5. Computing and Interpreting Correlation Matrices [01:08:46 - 01:17:39]
- Exported cleaned matrix as CSV and imported into Power BI for Python-based correlation analysis.
- Executed Python script to compute Pearson correlation coefficients between spending categories.
- Interpreted output: values range from -1 (perfect negative correlation) to +1 (perfect positive correlation).
- Analyzed examples:
- Mantenimiento & Seguridad: positive correlation (e.g., 0.78) — spending increases together.
- Mantenimiento & Viajes: negative correlation (e.g., -0.2) — when maintenance spending rises, travel spending falls.
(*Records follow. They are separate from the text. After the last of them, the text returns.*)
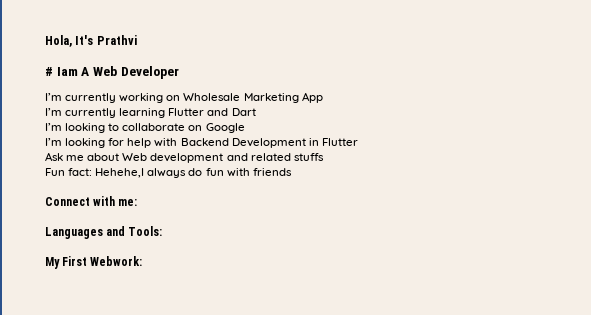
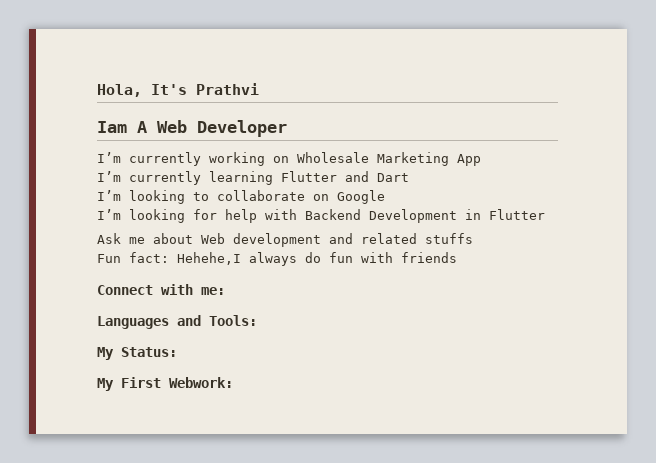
[45,67,53,76] # -> (259, 89) none
(163, 231) none -> [97,347,177,360] // My Status:

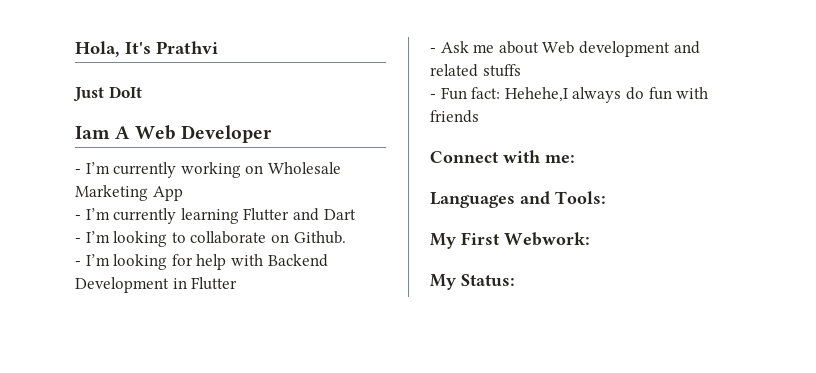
(259, 89) none -> [73,86,142,102] // Just DoIt
(287, 128) none -> [75,169,81,174] -
(481, 160) none -> [75,215,81,220] -
(409, 177) none -> [75,238,81,243] -
[337,190,385,204] Google // -> [293,231,346,244] [75,261,81,266] Github. // -
(545, 214) none -> [430,48,436,53] -
(473, 238) none -> [430,94,436,99] -
[121,347,177,357] [97,377,233,391] Status: // My First Webwork: -> [461,232,590,246] [430,274,515,290] First Webwork: // My Status:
- Emphasized that correlation does not imply causation; business context is needed to understand drivers (e.g., cost-cutting in travel during maintenance investments).
- Noted that 12 periods of data (not 10) were used, indicating a full year of observations.
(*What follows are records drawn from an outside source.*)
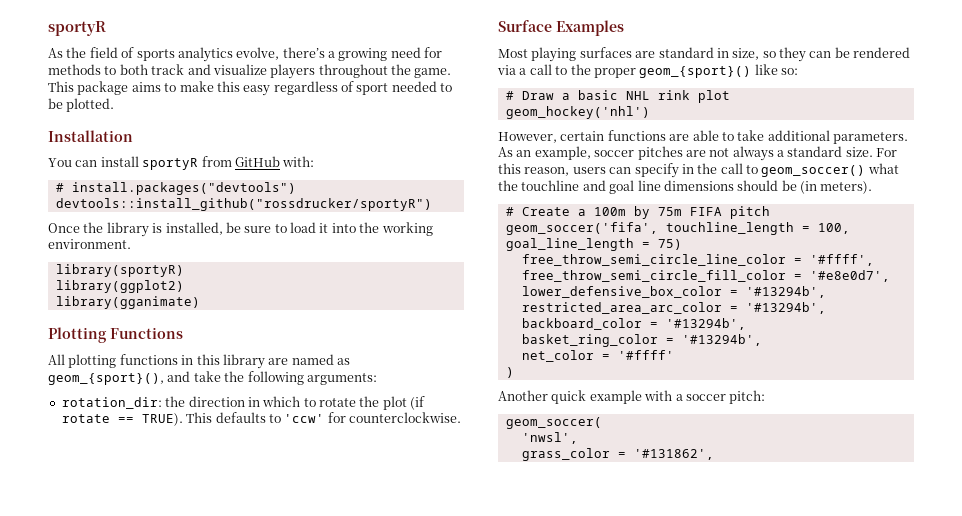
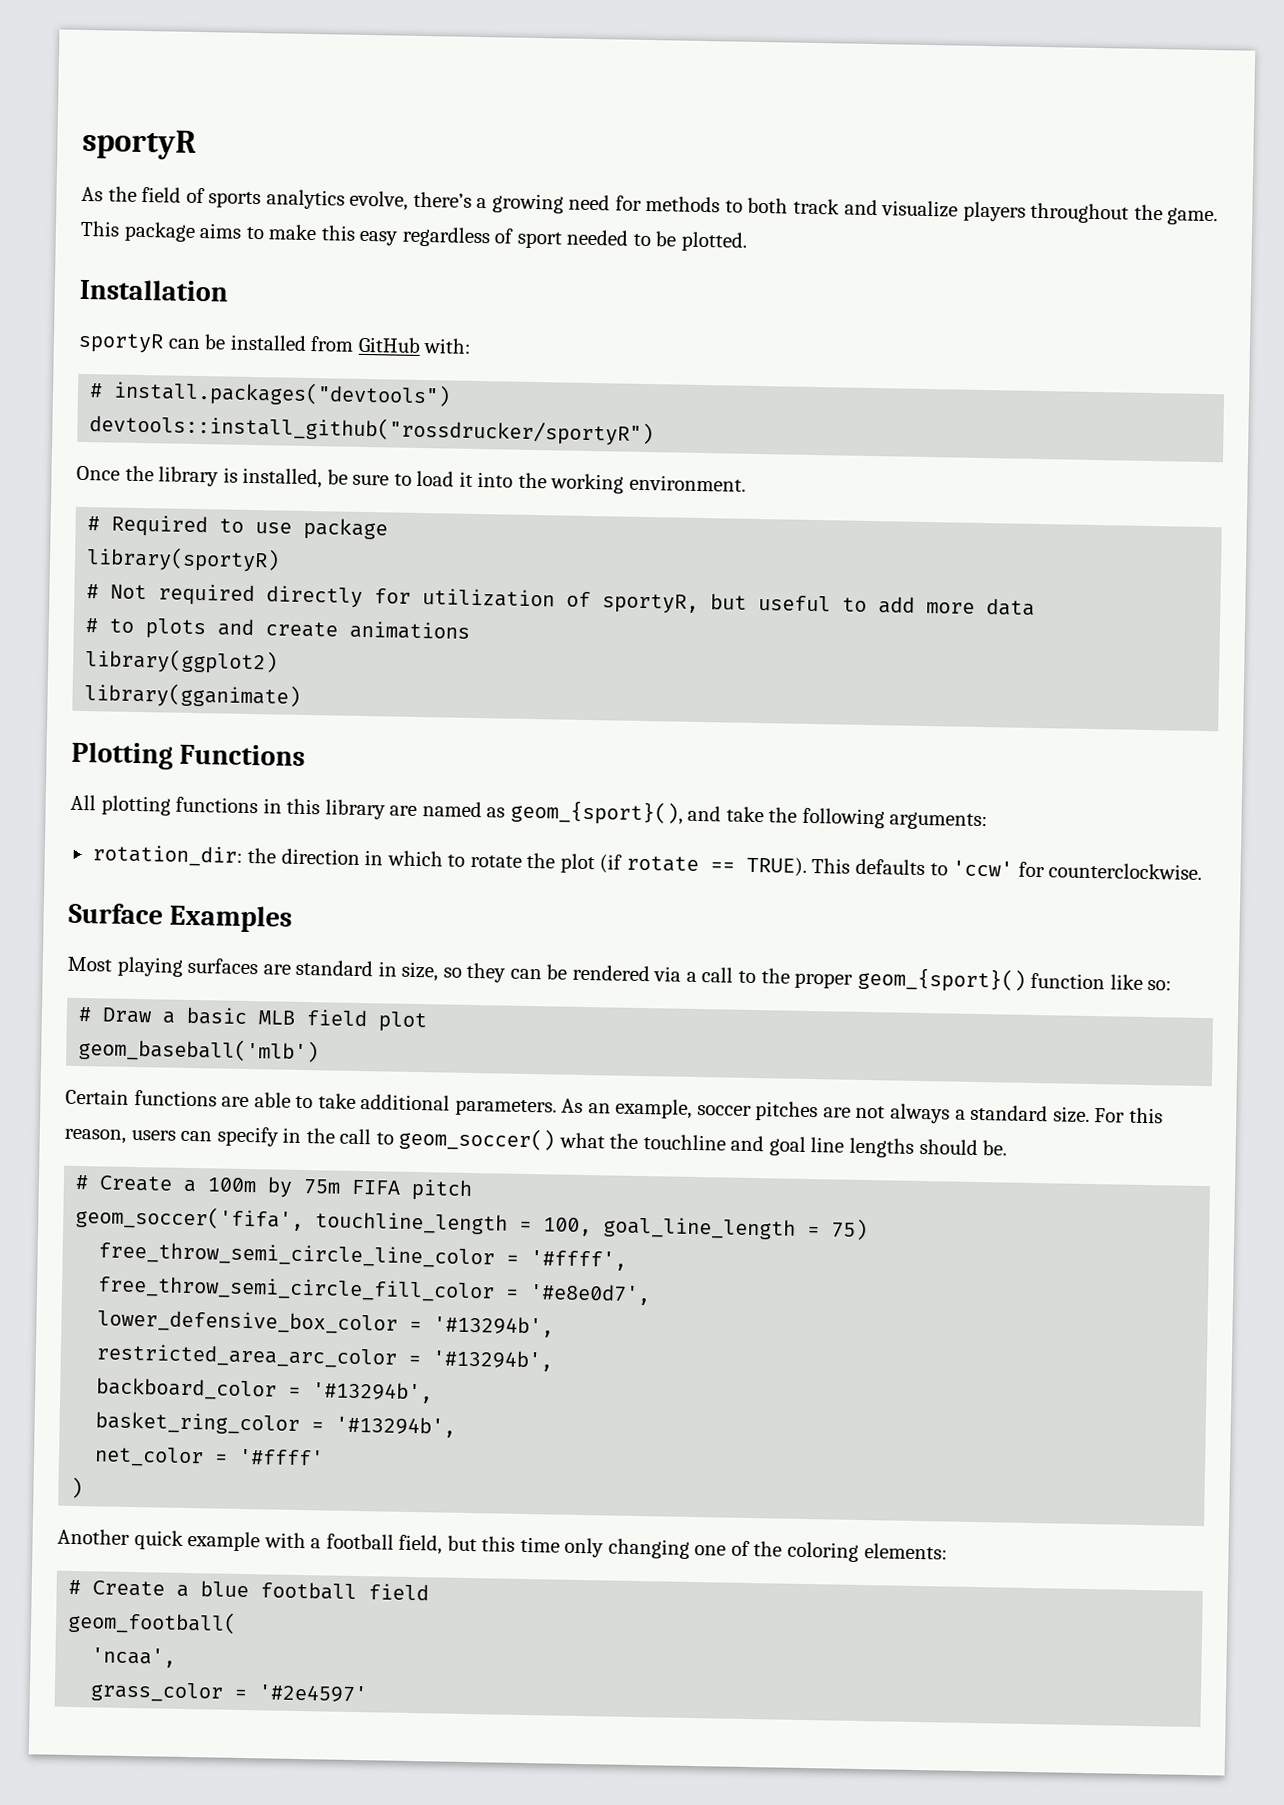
[48,156,199,170] You can install sportyR -> [78,332,307,354] sportyR can be installed
[55,264,184,277] library(sportyR) -> [87,514,389,541] [86,546,281,573] [86,583,1036,616] [85,618,471,640] # Required to use package // library(sportyR) // # Not required directly for utilization of sportyR, but useful to add more data // # to plots and create animations
(752, 72) none -> [1030,972,1106,990] function
[625,90,690,100] NHL rink -> [258,1009,369,1027] MLB field
[505,106,650,119] [498,131,605,143] geom_hockey('nhl') // However, certain -> [78,1036,320,1064] [65,1088,129,1105] geom_baseball('mlb') // Certain
[663,180,873,194] dimensions should be (in meters). -> [849,1137,1008,1158] lengths should be.
[685,390,766,404] [505,417,602,429] [521,432,578,444] soccer pitch: // geom_soccer( // 'nwsl', -> [325,1533,948,1562] [68,1579,430,1601] [67,1609,238,1635] [91,1647,177,1668] football field, but this time only changing one of the coloring elements: // # Create a blue football field // geom_football( // 'ncaa',
[633,449,714,460] '#131862', -> [258,1684,369,1703] '#2e4597'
- Concluded with a personal note on regional climate, ending the session.
Appendix
Key Principles
- Data vs. Information vs. Knowledge: Data is raw numbers; information is derived patterns (e.g., trends); knowledge is contextual interpretation (e.g., why a trend exists).
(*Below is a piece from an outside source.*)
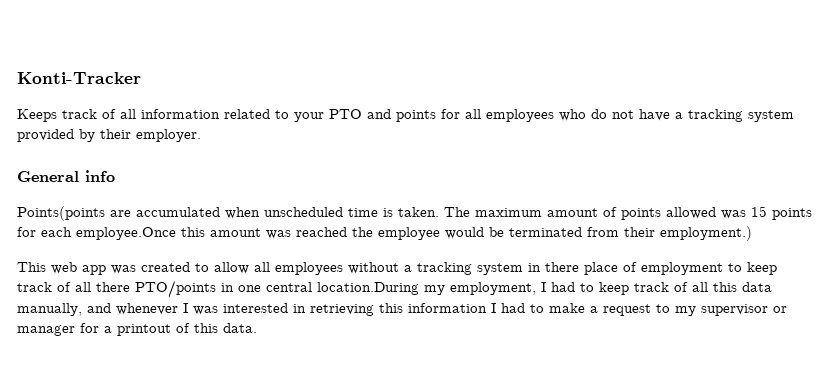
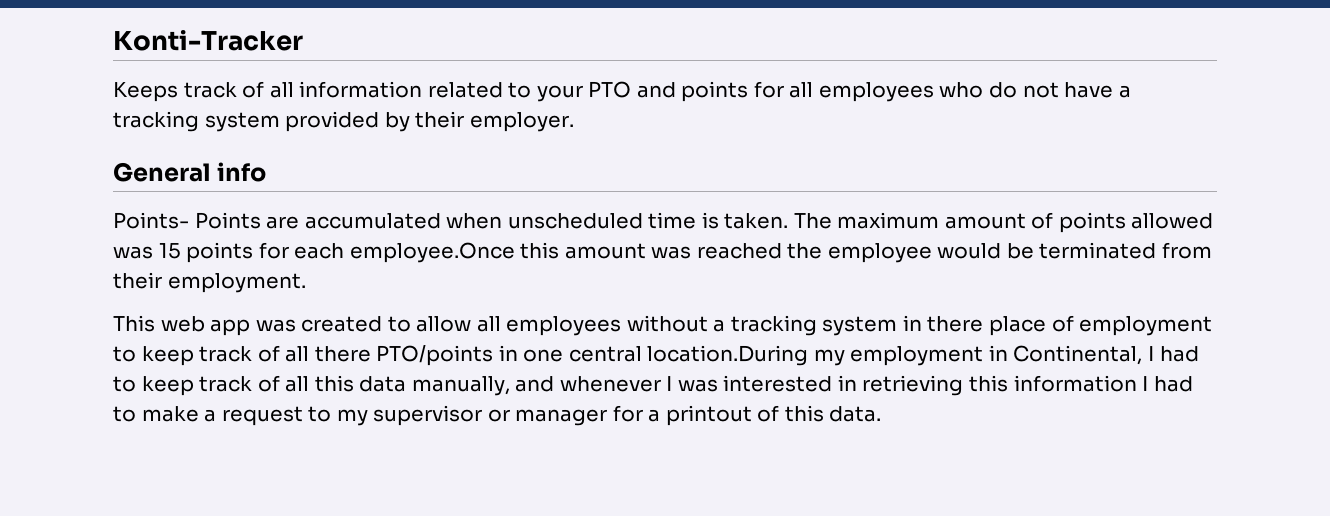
[17,206,105,221] Points(points -> [113,212,261,229] Points- Points
[660,226,752,241] employment.) -> [167,273,306,293] employment.
[450,282,536,295] employment, -> [850,345,1143,366] employment in Continental,

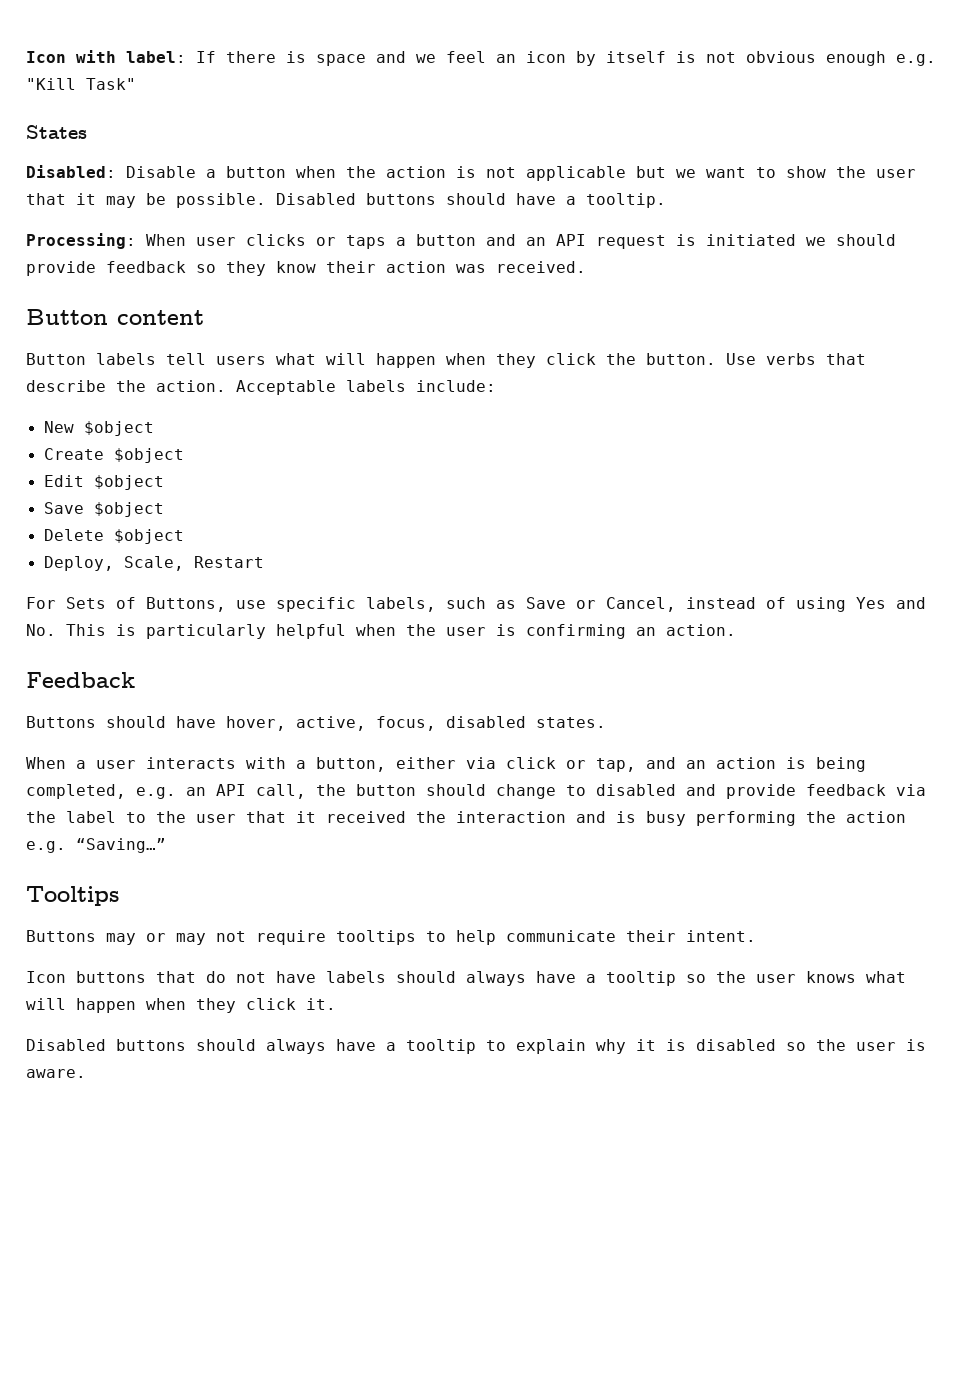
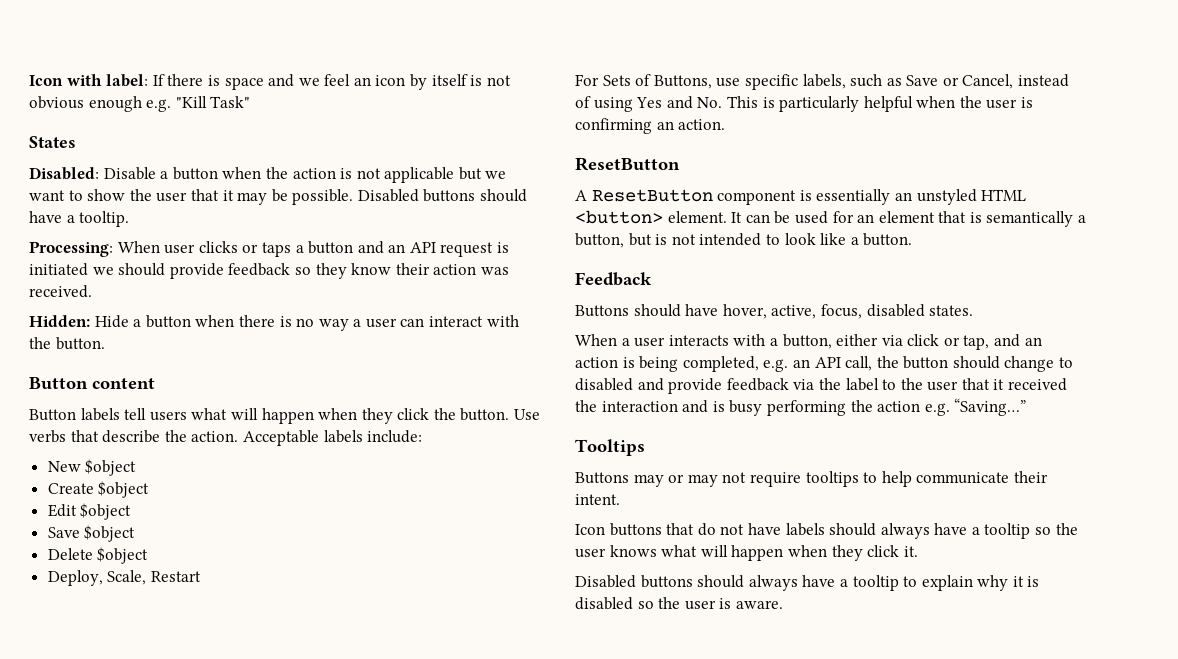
(586, 267) none -> [29,315,519,331] [29,337,105,350] // Hidden: Hide a button when there is no way a user can interact with the button.
(736, 630) none -> [575,157,680,171] [575,189,1027,205] [575,210,1087,227] [575,233,913,248] // ResetButton // A ResetButton component is essentially an unstyled HTML <button> element. It can be used for an element that is semantically a button, but is not intended to look like a button.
- Algorithm Selection: Use Apriori for small datasets; consider FPGrowth for large ones. Use moving average for short-term stable trends; regression for long-term trend analysis.
- Regional Configuration Matters: Decimal separators, encodings, and language settings must align across OS, tools, and scripts to prevent parsing errors.
Tools Used
- Power BI: Data loading, transformation, Python execution, visualization.
- Power Query (M language): Data cleaning, pivoting, dynamic column operations.
- Python (Visual Studio Code): Scripting for association rules and correlation analysis.
- CSV: Standard data exchange format; requires careful encoding and delimiter handling.
Common Pitfalls
- Encoding/Region Conflicts: Spanish Power BI + English OS + Python → decimal parsing errors.
- Static Column References: Hardcoding column names in M scripts breaks when schema changes.
- Misinterpreting Correlation: Assuming causation from correlation without business context.
- Data Format Assumptions: Assuming binary (1/0) data is sufficient for correlation — monetary values are required.
Practice Suggestions
- Recreate the association rule analysis using your own purchase/order data.
- Build a correlation matrix from your department’s monthly spending data.
- Practice M language functions:
List.Sum,Record.ToList,Record.RemoveFields. - Always validate Python script output in a standalone environment (e.g., VS Code) before embedding in Power BI.